I play this Catholic Bandra girl who’s very dramatic in Ajab Prem Ki… – Katrina

Who says Katrina can’t speak proper Hindi? She’s been practicing constantly with friends and in her dubbing, so much so that Katrina has almost lost her voice while dubbing for Ajab Prem Ki Ghazab Kahani. Raj Kumar Santoshi is always known to be very particular about his actors’ language. For Ranbir in Ajab Prem Ki Ghazab Kahani, who has a lot of colloquial Hindi to speak, Santoshi has personally been supervising the dubbing. But Ranbir is a very skilled at dialogue delivery. And getting the rustic colloquialism right is a cakewalk for him. For Katrina, dubbing is the most difficult part of the acting process. After all, she was initially dubbed by professional voice artistes. She finally won the right to speak on screen in her own voice in spite of a thick British accent. And now, Katrina Kaif is going through the worst tribulation of her brief career. Dubbing for Raj Kumar Santoshi’s Ajab Prem Ki Ghazab Kahani is the most challenging thing that Katrina has ever done.

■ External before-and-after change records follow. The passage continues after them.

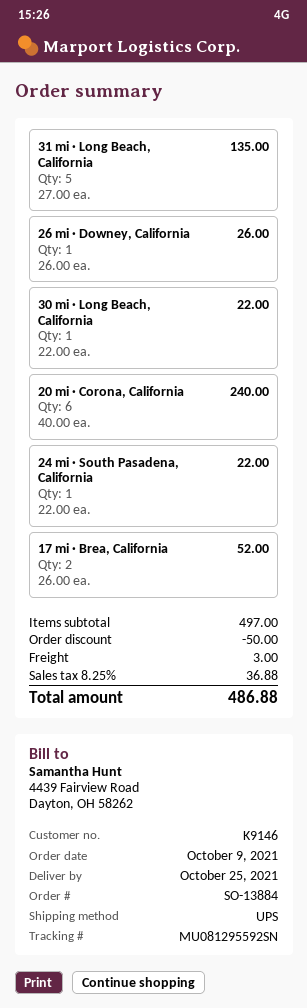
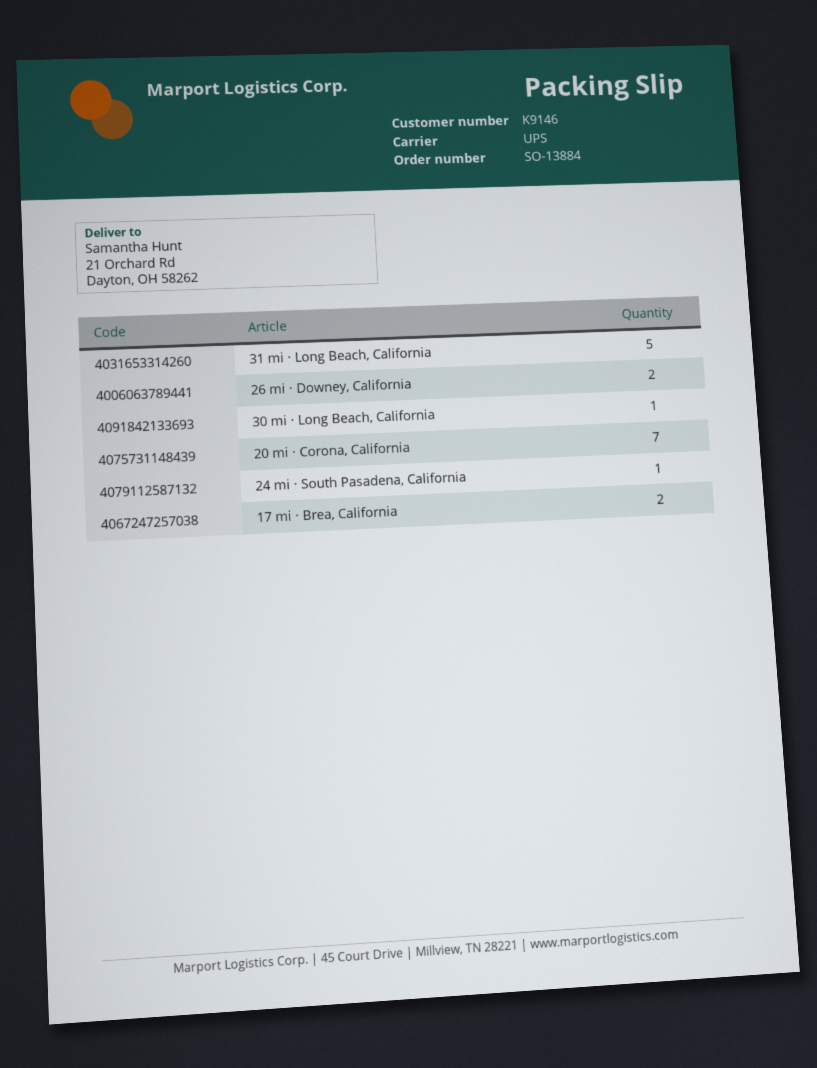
26 mi · Downey, California: 1 -> 2
20 mi · Corona, California: 6 -> 7

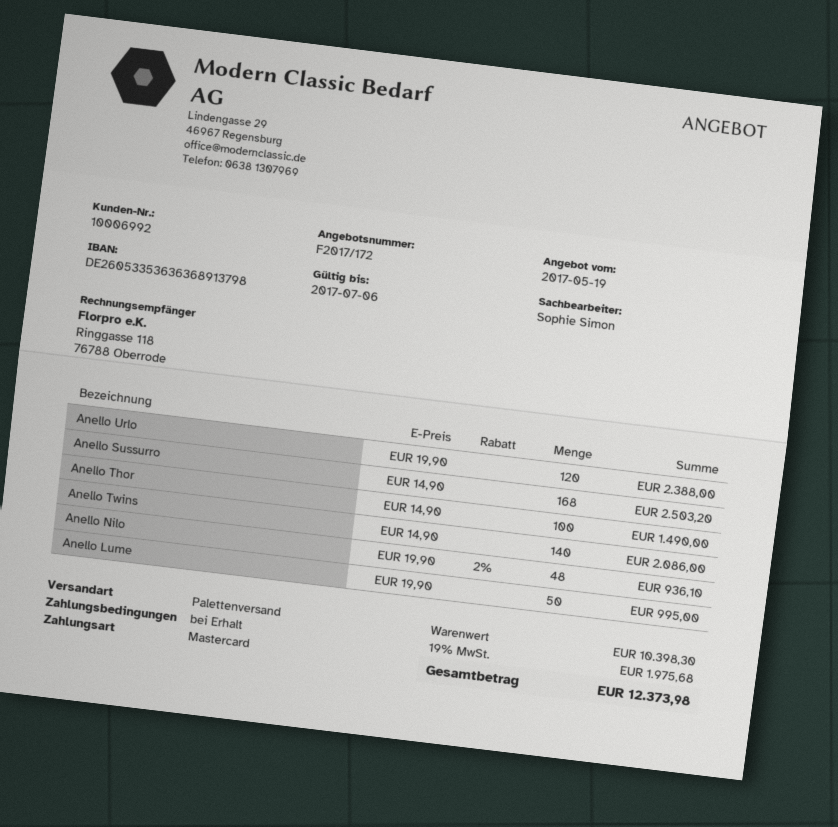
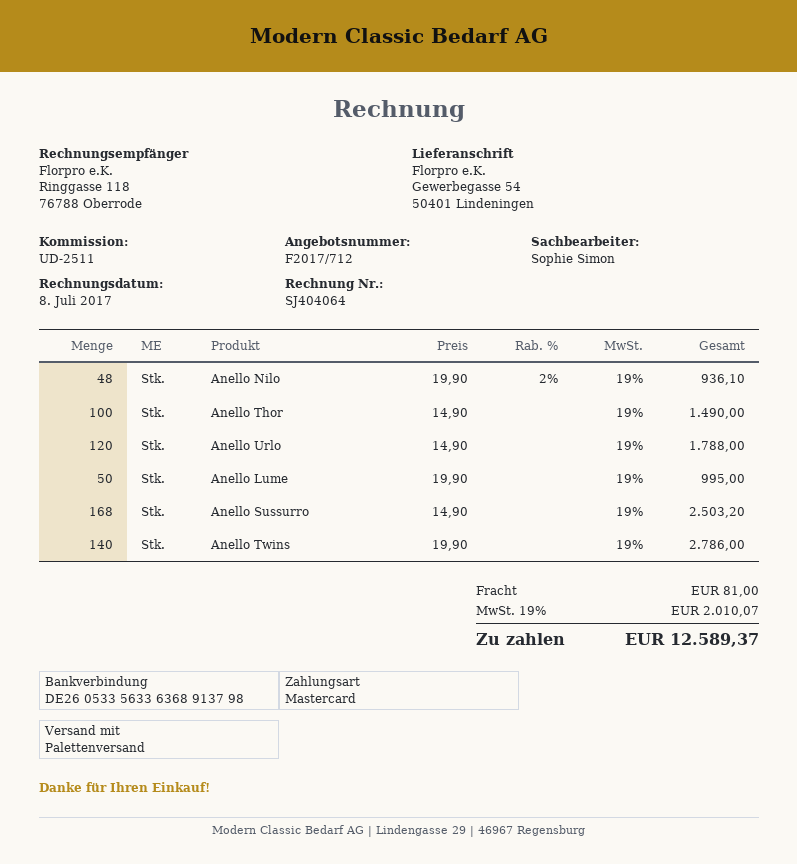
quote number: F2017/172 -> F2017/712
bank account: DE26053353636368913798 -> DE26053356336368913798
Anello Urlo: 120 x 19.90 = 2388.00 -> 120 x 14.90 = 1788.00
Anello Twins: 140 x 14.90 = 2086.00 -> 140 x 19.90 = 2786.00
shipping: none -> 81.00
tax: 19% = 1975.68 -> 19% = 2010.07
total: 12373.98 -> 12589.37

Says Katrina, ”I don’t have any colloquial lines like Ranbir. I play this Catholic Bandra girl who’s very dramatic. She’s funny to others. But not to herself. So, when I cry, I have to cry real tears but make sure they come across as funny. First of all, the lines are not comic in the dubbing theatre. So, I’ve to recreate the laughter of the sets in a studio without knowing if I am being funny enough.” For Katrina it’s excruciating. ”I don’t know whether I’m getting it right or not. I’m doing the dubbing under supervision. But this is the most difficult film I’ve dubbed for.” Now that she’s almost finished dubbing, she plans to go through the entire dubbing in Santoshi’s film and re-do the portions Santoshi isn’t satisfied with. A bigger challenge now awaits Katrina. In Prakash Jha’s Rajneeti, she must recreate all the rhetorics that she mouthed on stage in front of thousands of spectators, as a woman politician! ”The speeches I made have been taped. Now I have to listen to them, get the accent tone and voice quality right and dub in a studio.” Easier done than said.